Work instructions: Restate the data below word for word. Skip any images it contains.

Source material:
::::::
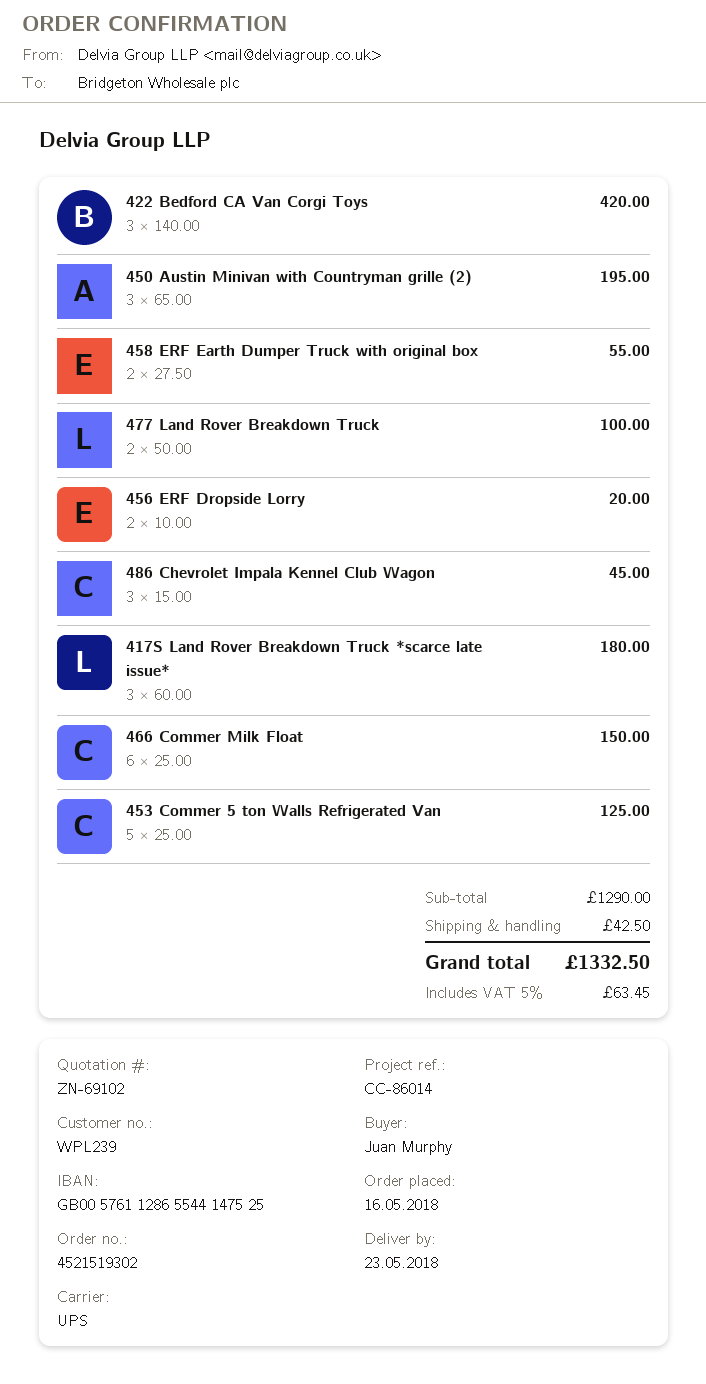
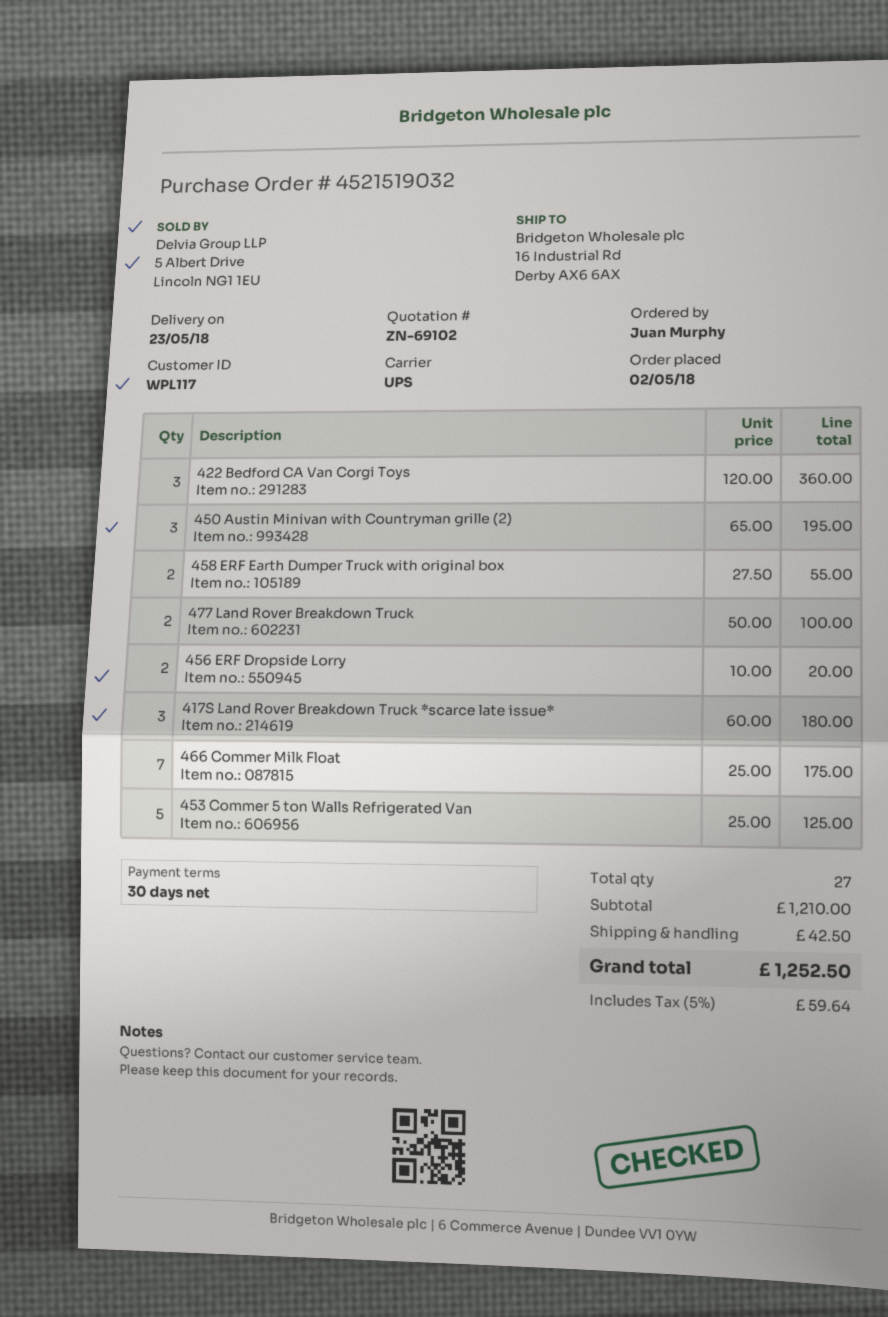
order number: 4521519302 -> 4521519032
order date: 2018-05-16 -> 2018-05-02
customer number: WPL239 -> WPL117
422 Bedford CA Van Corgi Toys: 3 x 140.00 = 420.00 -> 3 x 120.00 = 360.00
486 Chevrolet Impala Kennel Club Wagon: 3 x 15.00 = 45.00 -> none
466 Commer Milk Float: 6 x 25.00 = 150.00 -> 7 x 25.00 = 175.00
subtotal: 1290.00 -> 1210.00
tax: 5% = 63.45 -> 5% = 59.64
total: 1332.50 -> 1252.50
::::::
Exercise solution:
order number: 4521519302 -> 4521519032
order date: 2018-05-16 -> 2018-05-02
customer number: WPL239 -> WPL117
422 Bedford CA Van Corgi Toys: 3 x 140.00 = 420.00 -> 3 x 120.00 = 360.00
486 Chevrolet Impala Kennel Club Wagon: 3 x 15.00 = 45.00 -> none
466 Commer Milk Float: 6 x 25.00 = 150.00 -> 7 x 25.00 = 175.00
subtotal: 1290.00 -> 1210.00
tax: 5% = 63.45 -> 5% = 59.64
total: 1332.50 -> 1252.50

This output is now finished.